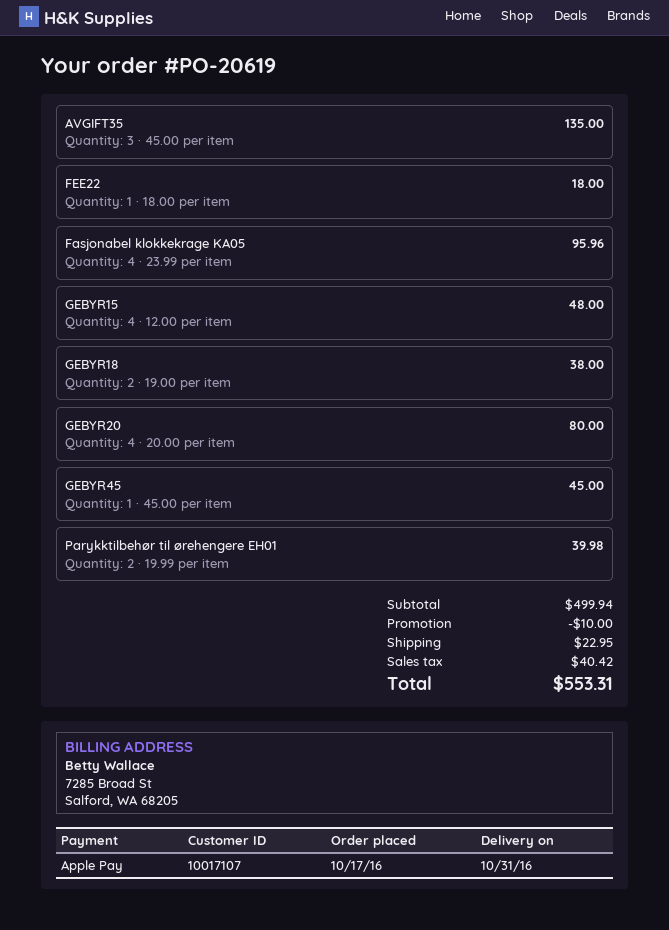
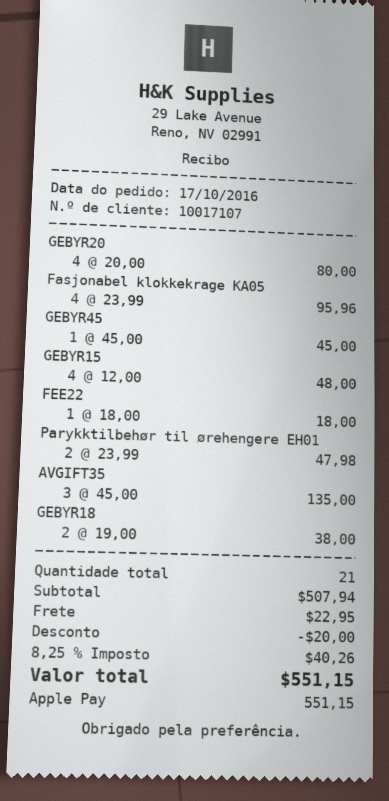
Parykktilbehør til ørehengere EH01: 2 x 19.99 = 39.98 -> 2 x 23.99 = 47.98
subtotal: 499.94 -> 507.94
discount: 10.00 -> 20.00
tax: 40.42 -> 40.26
total: 553.31 -> 551.15

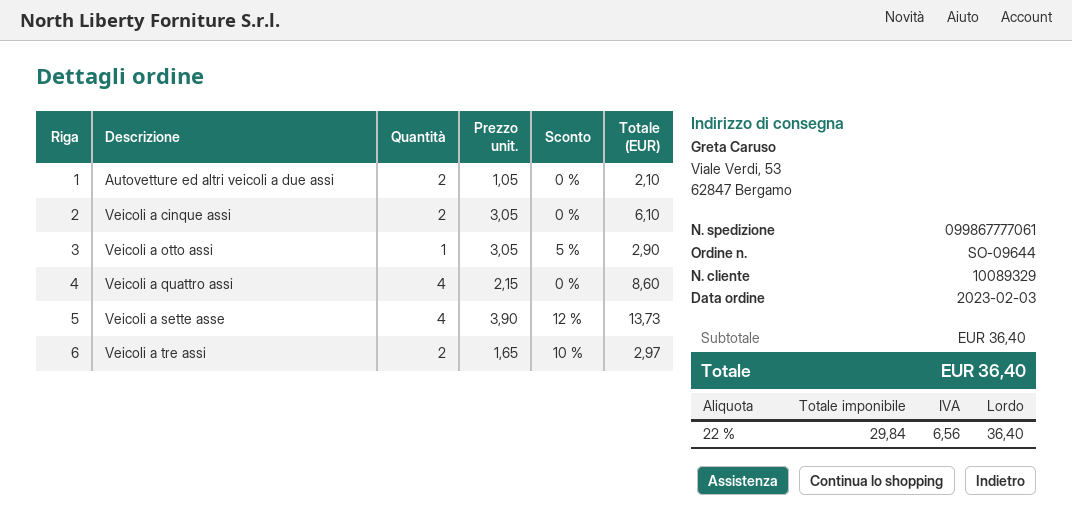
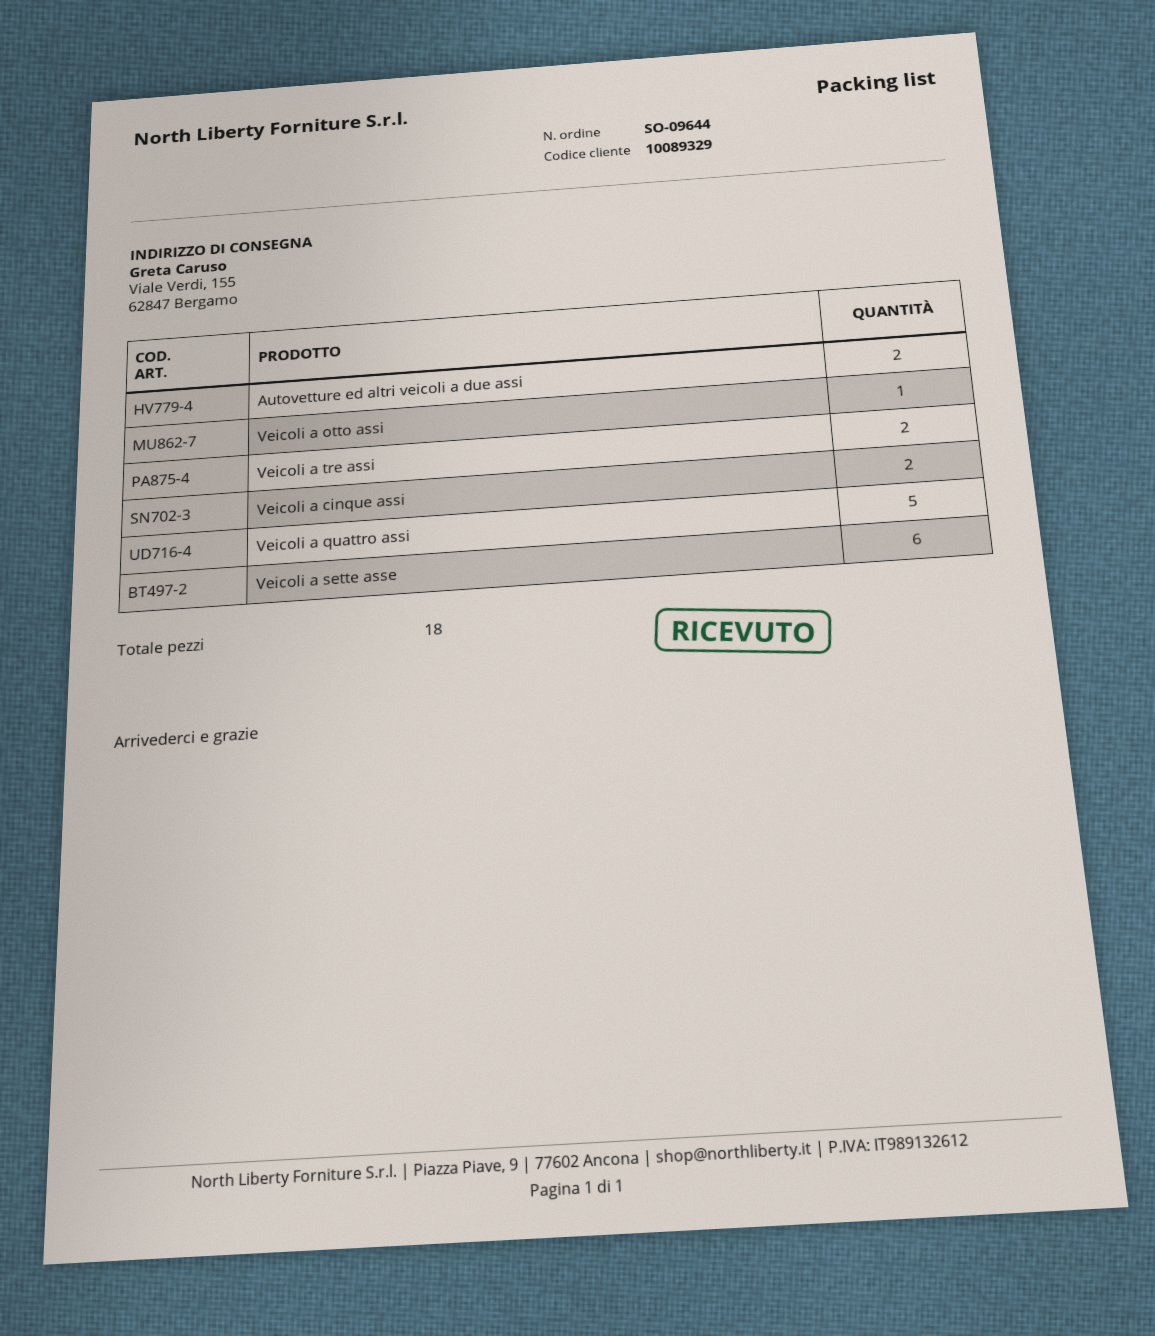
ship to: Viale Verdi, 53, 62847 Bergamo -> Viale Verdi, 155, 62847 Bergamo
Veicoli a quattro assi: 4 -> 5
Veicoli a sette asse: 4 -> 6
——
**Assignment:** Give back every line of the listing where the word "Veicoli" shows up.

**The completed task:**
Veicoli a quattro assi: 4 -> 5
Veicoli a sette asse: 4 -> 6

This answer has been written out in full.